In Melbourne, David Austin, the co-director of the National eTherapy Centre’s Anxiety Online program, which is run from Swinburne University of Technology, said the service did not attempt to treat people with more serious conditions such as schizophrenia or bipolar disorder but there was scope for that in the future.
“Within five to 20 years we will have a proven e-therapy for most of the psychological conditions. Once you do that, you have 24-hours-a-day, seven-days-a-week low-cost access for everyone,” said Professor Austin.
Everyone. Oh good. At least they’re planning ahead.
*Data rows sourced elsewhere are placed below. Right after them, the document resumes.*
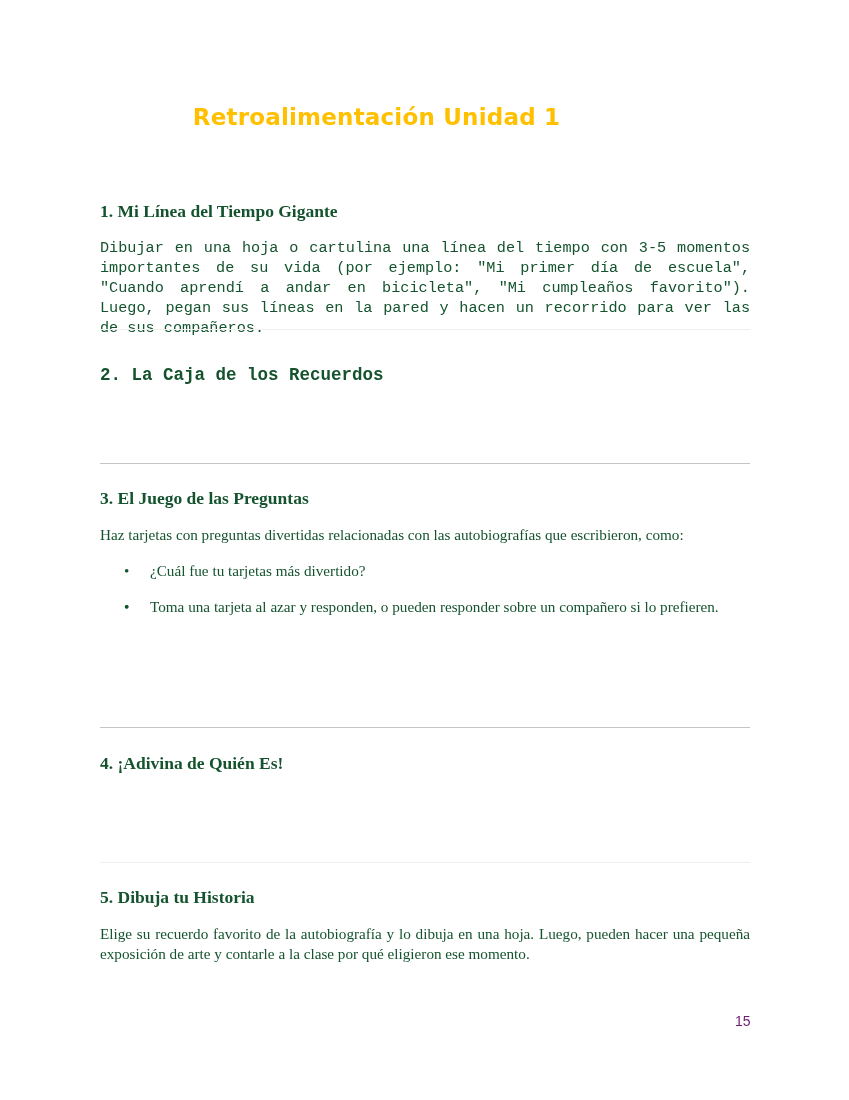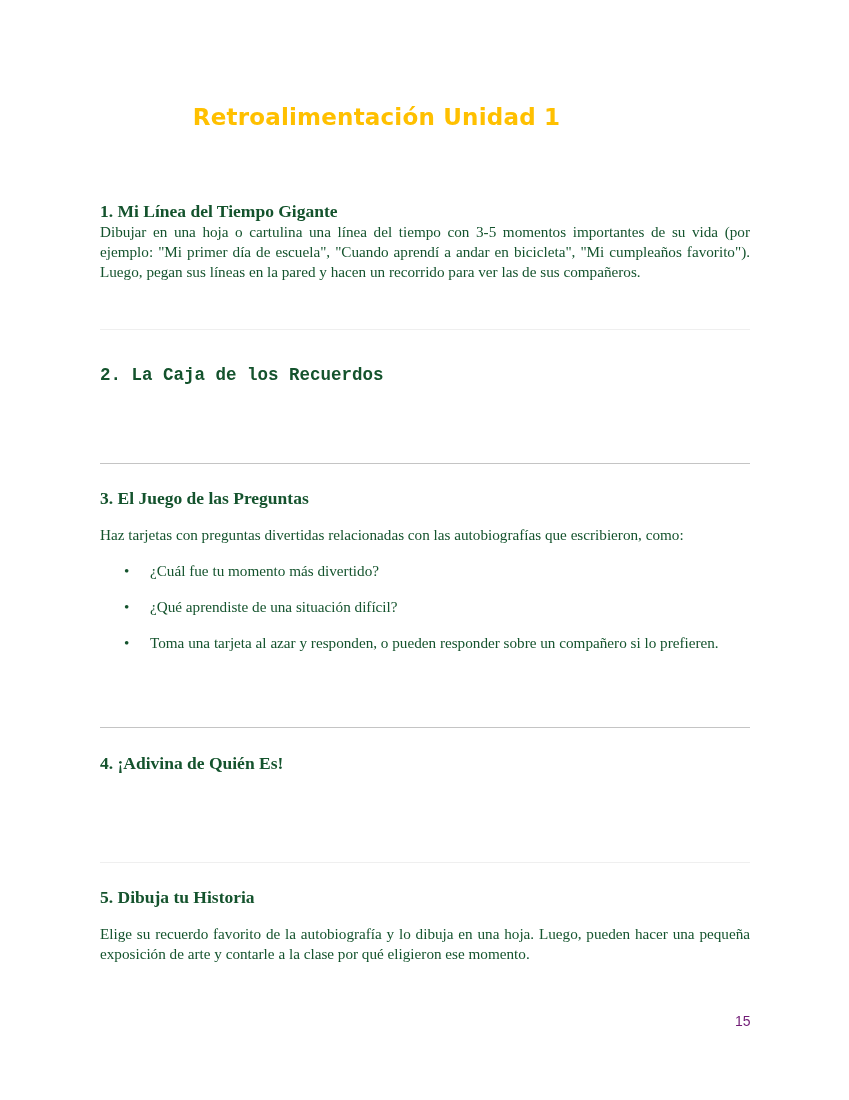--- a/index.html
+++ b/index.html
@@ -25,40 +25,39 @@
 </style>
 </head>
 <body>
 
 <div class="page">
 
   <div class="title">Retroalimentación Unidad 1</div>
 
   <div class="section" style="top:200px;">
     <p class="h">1. Mi Línea del Tiempo Gigante</p>
-    <p class="p" style="">Dibujar en una hoja o cartulina una línea del tiempo con 3-5 momentos importantes de su vida (por ejemplo: "Mi primer día de escuela", "Cuando aprendí a andar en bicicleta", "Mi cumpleaños favorito"). Luego, pegan sus líneas en la pared y hacen un recorrido para ver las de sus compañeros.</p>
+    <p class="p" style="margin-top:16px;font-family:Liberation Mono, monospace;">Dibujar en una hoja o cartulina una línea del tiempo con 3-5 momentos importantes de su vida (por ejemplo: "Mi primer día de escuela", "Cuando aprendí a andar en bicicleta", "Mi cumpleaños favorito"). Luego, pegan sus líneas en la pared y hacen un recorrido para ver las de sus compañeros.</p>
   </div>
   <div class="rule light" style="top:329px;"></div>
 
   <div class="section" style="top:364px;font-family:Liberation Mono, monospace;">
     <p class="h">2. La Caja de los Recuerdos</p>
   </div>
   <div class="rule mid" style="top:463px;"></div>
 
   <div class="section" style="top:487px;">
     <p class="h">3. El Juego de las Preguntas</p>
     <p class="p" style="margin-top:16px;">Haz tarjetas con preguntas divertidas relacionadas con las autobiografías que escribieron, como:</p>
     <ul class="bullets" style="margin-top:16px;">
       <li style="margin-bottom:16px;">
         <span class="dot">•</span>
-        <span>¿Cuál fue tu momento más divertido?</span>
+        <span>¿Cuál fue tu tarjetas más divertido?</span>
       </li>
       <li style="margin-bottom:16px;">
         <span class="dot">•</span>
-        <span>¿Qué aprendiste de una situación difícil?</span>
       </li>
       <li>
         <span class="dot">•</span>
         <div>Toma una tarjeta al azar y responden, o pueden responder sobre un compañero si lo prefieren.</div>
       </li>
     </ul>
   </div>
   <div class="rule mid" style="top:727px;"></div>
 
   <div class="section" style="top:752px;">

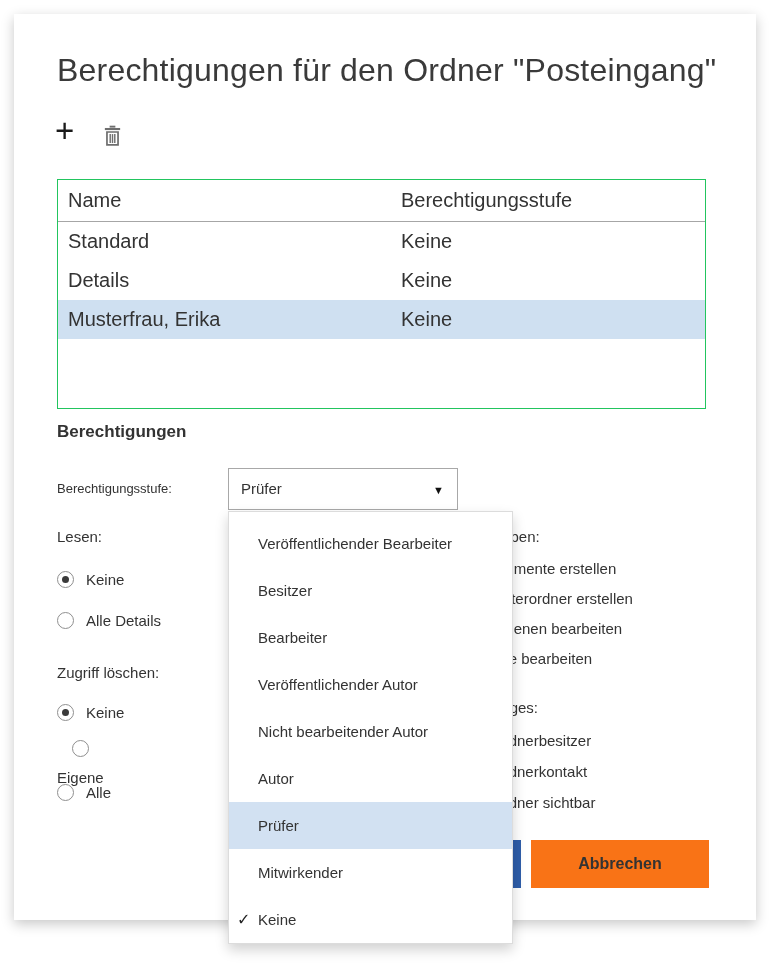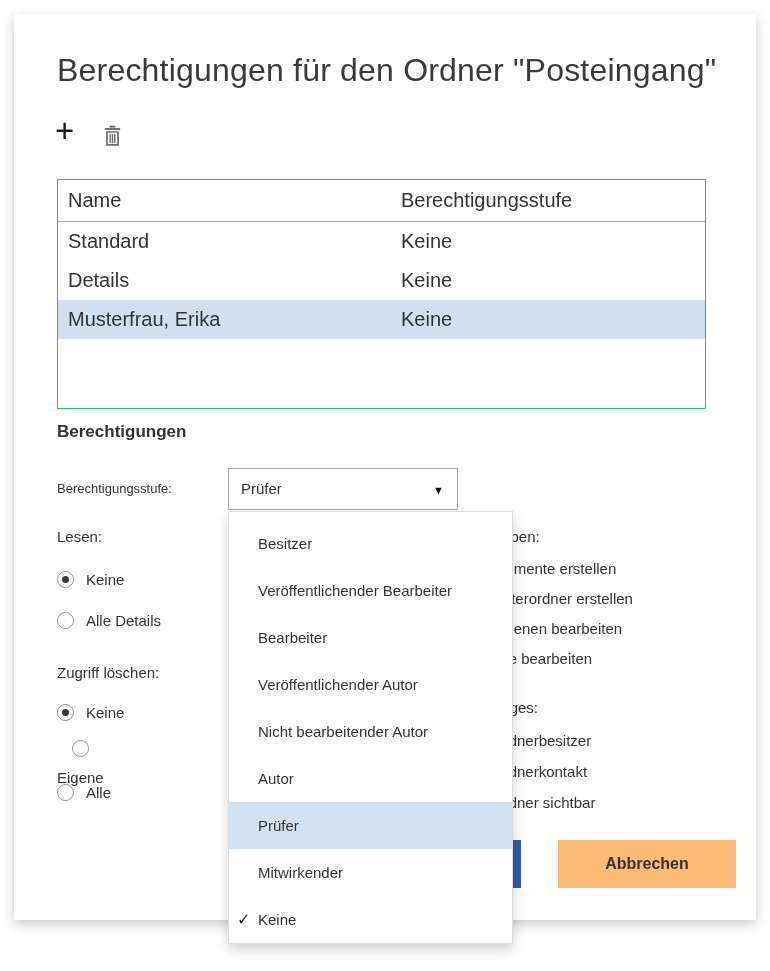--- a/index.html
+++ b/index.html
@@ -43,21 +43,21 @@
   .group-label{position:absolute;font-size:15px;height:22px;line-height:22px;white-space:nowrap;}
   .opt{position:absolute;display:flex;align-items:center;gap:12px;height:24px;font-size:15px;white-space:nowrap;}
   .radio{width:17px;height:17px;border:1px solid #8f8f8f;border-radius:50%;box-sizing:border-box;position:relative;background:#fff;flex:0 0 auto;}
   .radio.checked::after{content:"";position:absolute;left:4px;top:4px;width:7px;height:7px;border-radius:50%;background:#3a3a3a;}
   .checkbox{width:15px;height:15px;border:1px solid #8f8f8f;box-sizing:border-box;background:#fff;flex:0 0 auto;}
   .rightcol .opt{gap:9px;}
   
   .btn{position:absolute;top:826px;height:48px;border:none;font-size:16px;font-weight:700;
        font-family:"Liberation Sans","DejaVu Sans",sans-serif;}
   .btn-ok{left:426px;width:81px;background:#2e5da9;color:#fff;z-index:1;}
-  .btn-cancel{left:544px;width:178px;background:#fdba74;color:#333;}
+  .btn-cancel{left:517px;width:178px;background:#f97316;color:#333;}
   
   .dropdown{
     position:absolute;left:214px;top:497px;width:283px;background:#fff;
     border:1px solid #dcdcdc;box-shadow:0 6px 12px rgba(0,0,0,0.18);
     padding:8px 0 0 0;z-index:10;
   }
   .dd-item{height:47px;line-height:47px;padding-left:29px;font-size:15px;position:relative;white-space:nowrap;}
   .dd-item.highlighted{background:#d2e1f2;}
   .dd-check{position:absolute;left:8px;top:0;font-size:16px;color:#222;}
 </style>
@@ -166,22 +166,22 @@
     <div class="opt" style="left:454px;top:776px;">
       <span class="checkbox"></span>
       <span>Ordner sichtbar</span>
     </div>
   </div>
 
   <button class="btn btn-ok"></button>
   <button class="btn btn-cancel">Abbrechen</button>
 
   <div class="dropdown">
+    <div class="dd-item">Veröffentlichender Bearbeiter</div>
     <div class="dd-item">Besitzer</div>
-    <div class="dd-item">Veröffentlichender Bearbeiter</div>
     <div class="dd-item">Bearbeiter</div>
     <div class="dd-item">Veröffentlichender Autor</div>
     <div class="dd-item">Nicht bearbeitender Autor</div>
     <div class="dd-item">Autor</div>
     <div class="dd-item highlighted">Prüfer</div>
     <div class="dd-item">Mitwirkender</div>
     <div class="dd-item">
       <span class="dd-check">✓</span>
       <span>Keine</span>
     </div>

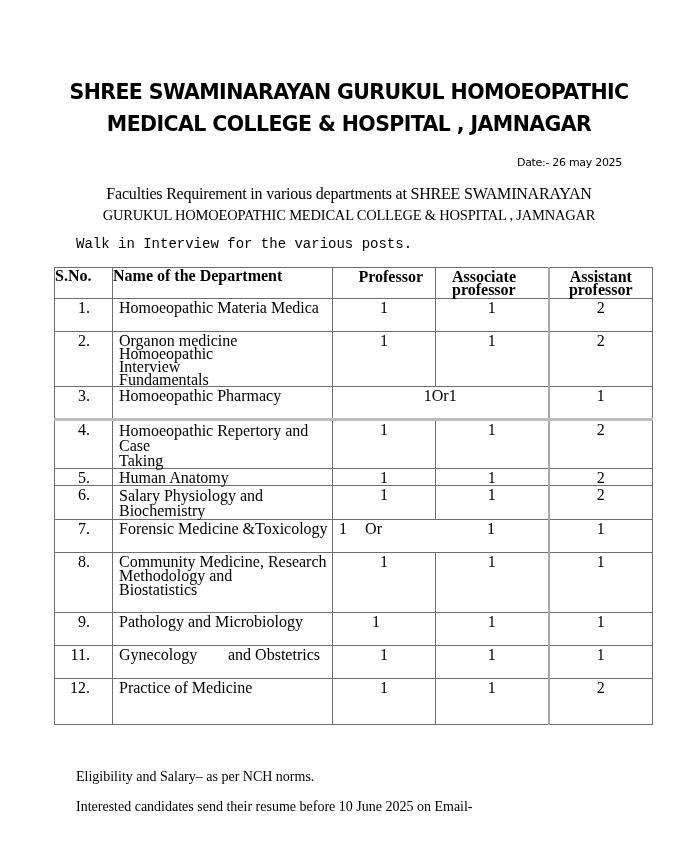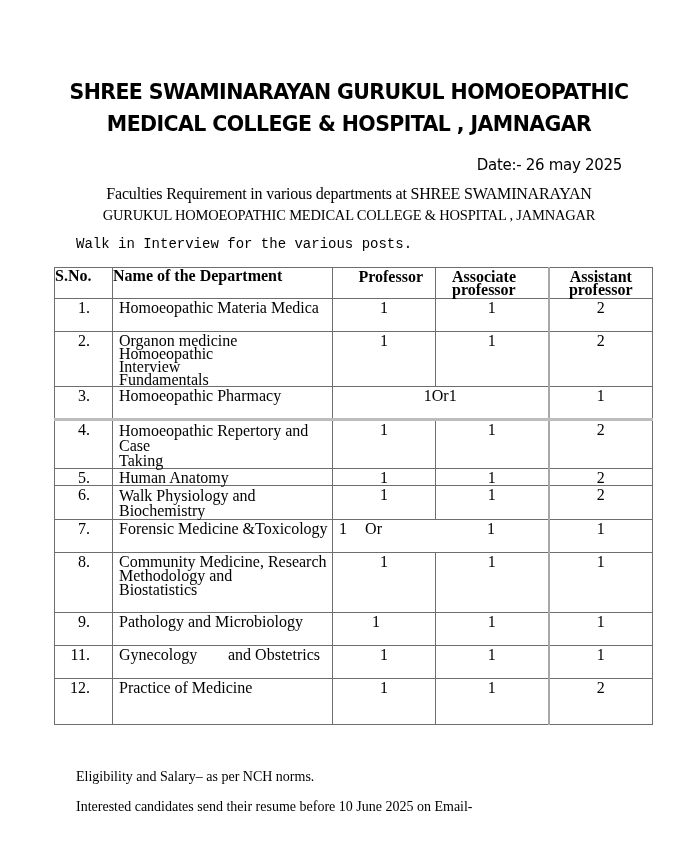--- a/index.html
+++ b/index.html
@@ -6,21 +6,21 @@
   body { width: 690px; height: 846px; position: relative; overflow: hidden; color: #000; }
   .title {
     position: absolute; left: 0; width: 698px; text-align: center;
     font-family: "DejaVu Sans", sans-serif; font-weight: bold; font-size: 20.5px;
     letter-spacing: -0.6px; color: #000;
   }
   #t1 { top: 80px; }
   #t2 { top: 112px; }
   .date {
     position: absolute; right: 68px; top: 156px;
-    font-family: "DejaVu Sans", sans-serif; font-size: 15px; letter-spacing: -0.3px;
+    font-family: "DejaVu Sans", sans-serif; font-size: 11px; letter-spacing: -0.3px;
   }
   .sub {
     position: absolute; left: 0; width: 698px; text-align: center;
     font-family: "Liberation Serif", serif; letter-spacing: -0.2px;
   }
   #s1 { top: 185px; font-size: 16px; }
   #s2 { top: 207px; font-size: 14.5px; }
   .walk { position: absolute; left: 76px; top: 236px; font-family: Liberation Mono, monospace; font-size: 14px; }
   table.req {
     position: absolute; left: 54px; top: 267px; width: 598px;
@@ -117,21 +117,21 @@
     <td class="c-sno">5.</td>
     <td class="c-name">Human Anatomy</td>
     <td class="c-num">1</td>
     <td class="c-num">1</td>
     <td class="c-num" style="border-left:2px solid #a8a8a8">2</td>
   </tr>
 
   <tr style="height:34px">
     <td class="c-sno">6.</td>
     <td class="c-name" style="line-height:15px">
-      <div>Walk Physiology and</div>
+      <div>Salary Physiology and</div>
       <div>Biochemistry</div>
     </td>
     <td class="c-num">1</td>
     <td class="c-num">1</td>
     <td class="c-num" style="border-left:2px solid #a8a8a8">2</td>
   </tr>
 
   <tr style="height:33px">
     <td class="c-sno">7.</td>
     <td class="c-name">Forensic Medicine &amp;Toxicology</td>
This is where the drugs are likely to come into play as most things perceived as serious mental illness are treated with drugs as a chemical problem in the brain not simply a coping, life handling or perception problem.
Patients log on anonymously to complete modules on cognitive behavioural therapy and breathing and relaxation techniques through videos, podcasts, online forums and interactive questionnaires.
Next month, courses will begin for people with eating disorders and gambling addiction.
I’m convinced computers can be of some benefit in a therapeutic setting whether it’s to impart information, the support found in many forums or supplemental counseling. The biggest problem, though isn’t in the counseling aspect of it but in the assessing. While the move to computer based diagnosis promises to extend mental health care to more people, we need to question the level of care and its potential to do more harm than good. We’re talking about diagnosing people online that we’ve never met. The internet has proven to be an unreliable way to get to know people. Something gets lost in translation between the keyboard at one end and the screen at the other. That’s why some people hide behind them, filtering and crafting their online persona and others with the best and most honest intentions just don’t come across as themselves. Many would argue that the computer isn’t even a good way to determine whether someone is dateable but somehow we think we can ascertain someone’s mental and emotional state and diagnose them which will have a huge and far reaching impact on the course of their lives.
We are all complex individuals to varying degrees. One can no more experience another’s state of mind through a computer’s screen than the fullness of a symphony through its crackling plastic speakers. I can’t imagine letting the care of someone’s mental well being hinge on that poor a translation.